Without these gains, earnings for the first three quarters were up about 31 percent as sales jumped 20 percent to $371 million.A company statement said all its three divisions - newspapers, magazines and broadcasting - had higher sales and pre-tax profits in the recent quarter.
The Newsweek magazine and book division reported a 19 percent increse in revenues while newspaper revenues rose 18 percent from the same quarter last year (not counting the Everett, Wash., Herald, acquired last February). Broadcast revenues rose 20 percent.

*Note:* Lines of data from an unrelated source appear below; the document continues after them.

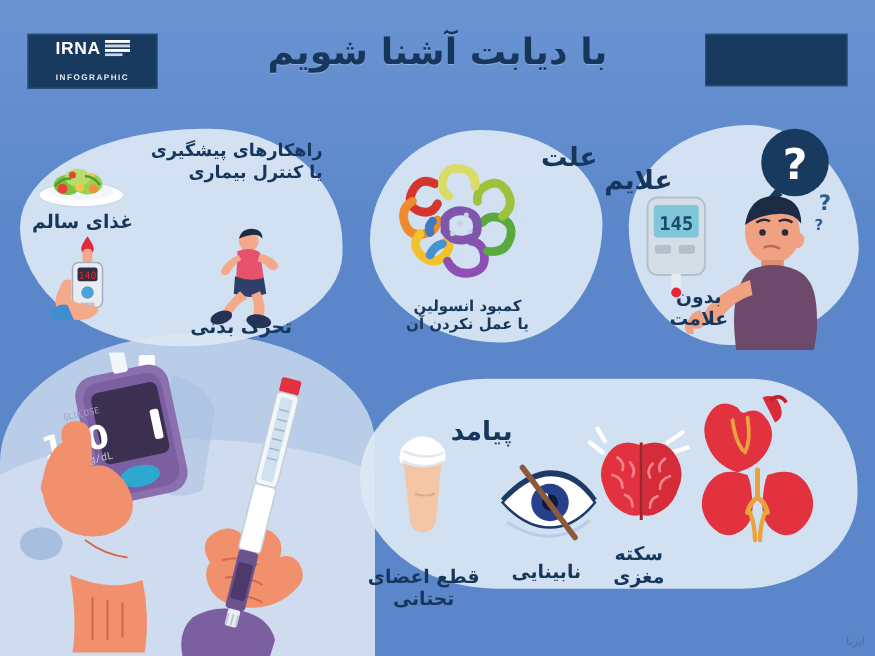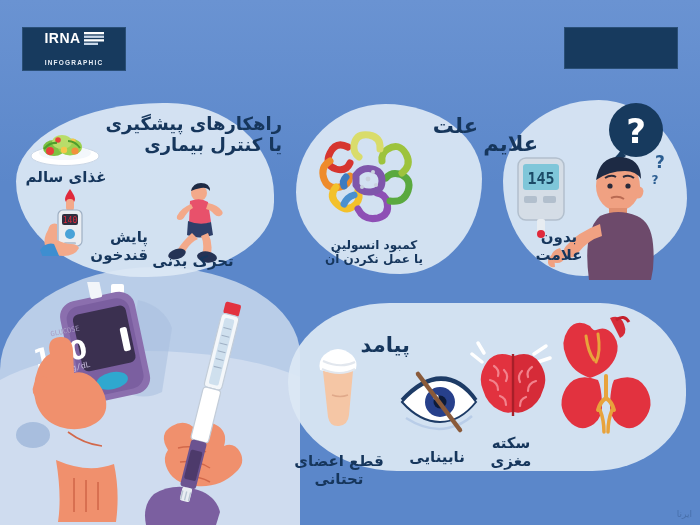--- a/index.html
+++ b/index.html
@@ -153,6 +153,7 @@
 
   <div class="corner-box"></div>
 
+  <div class="main-title">با دیابت آشنا شویم</div>
 
   <div class="blob blob-prevention"></div>
 

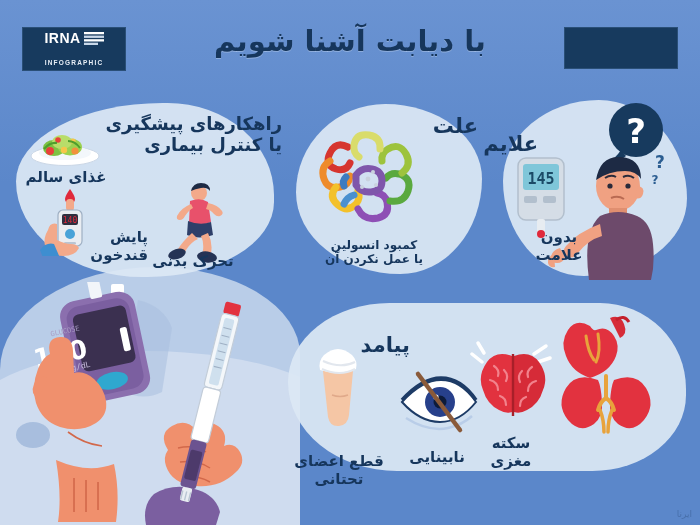--- a/index.html
+++ b/index.html
@@ -87,7 +87,7 @@
     line-height: 1.18;
     font-family: "DejaVu Sans", sans-serif;
   }
-  .head-prevention { right: 418px; top: 113px; font-size: 18px; width: 180px; }
+  .head-prevention { right: 442px; top: 113px; font-size: 14px; width: 180px; }
   .head-cause      { right: 222px; top: 114px; font-size: 21px; }
   .head-symptoms   { right: 162px; top: 132px; font-size: 21px; }
   .head-consequence{ right: 290px; top: 333px; font-size: 21px; }

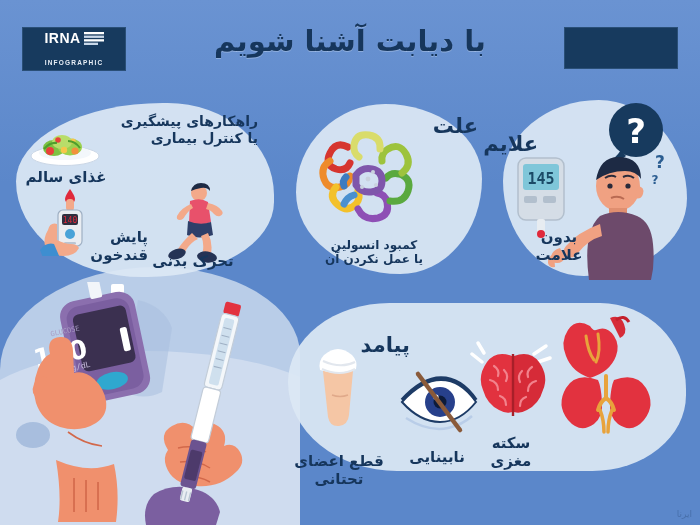--- a/index.html
+++ b/index.html
@@ -196,8 +196,6 @@
       <path d="M2 64 q6 -8 14 -6 l6 14 q-8 6 -16 2 z" fill="#3e8ed0"></path>
     </svg>
   </div>
-  <div class="cap" style="left:92px; top:228px; width:56px; text-align:right;">پایش
-قندخون</div>
 
   <div class="item" style="left:152px; top:182px;">
     <svg width="80" height="82" viewBox="0 0 80 82">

Pargas Inc.'s third quarter loss of $505,609 contrasted with year-earlier profits of $671M648 (17 cents a share) as revenues declined from $30.7 million to $28.1 million. Nine-months earnings plunged by two-thirds to $1.6 million (41 cents) from $4.9 million ($1.31) and sales increased to $110.5 million from $105.6 million.
Chairman William Hill said the company's main business, sales of propane, experienced record earnings in the nine months but that coal mining operations operated at a loss. Propane profits in the first nine months actually equalled the entire year of 1977. he noted.
Coal mines were shut twice in the third quarter with strikes by coal workers and twice because of rail strikes. Three strip mines have been closed and deep mine production is being expanded, Hill said. Profitable operations are expected in the current quarter, he added.
Hill also announced the election of N. L. Langley as president, effective Jan. 1, to succeed A. F. Anton, who is retiring. Langley has been with Pargas since 1946, most recently as executive vice president. Directors also voted a quarterly divided of 26 1/2 cents a share, payable Nov. 29 to owners of Nov. 15.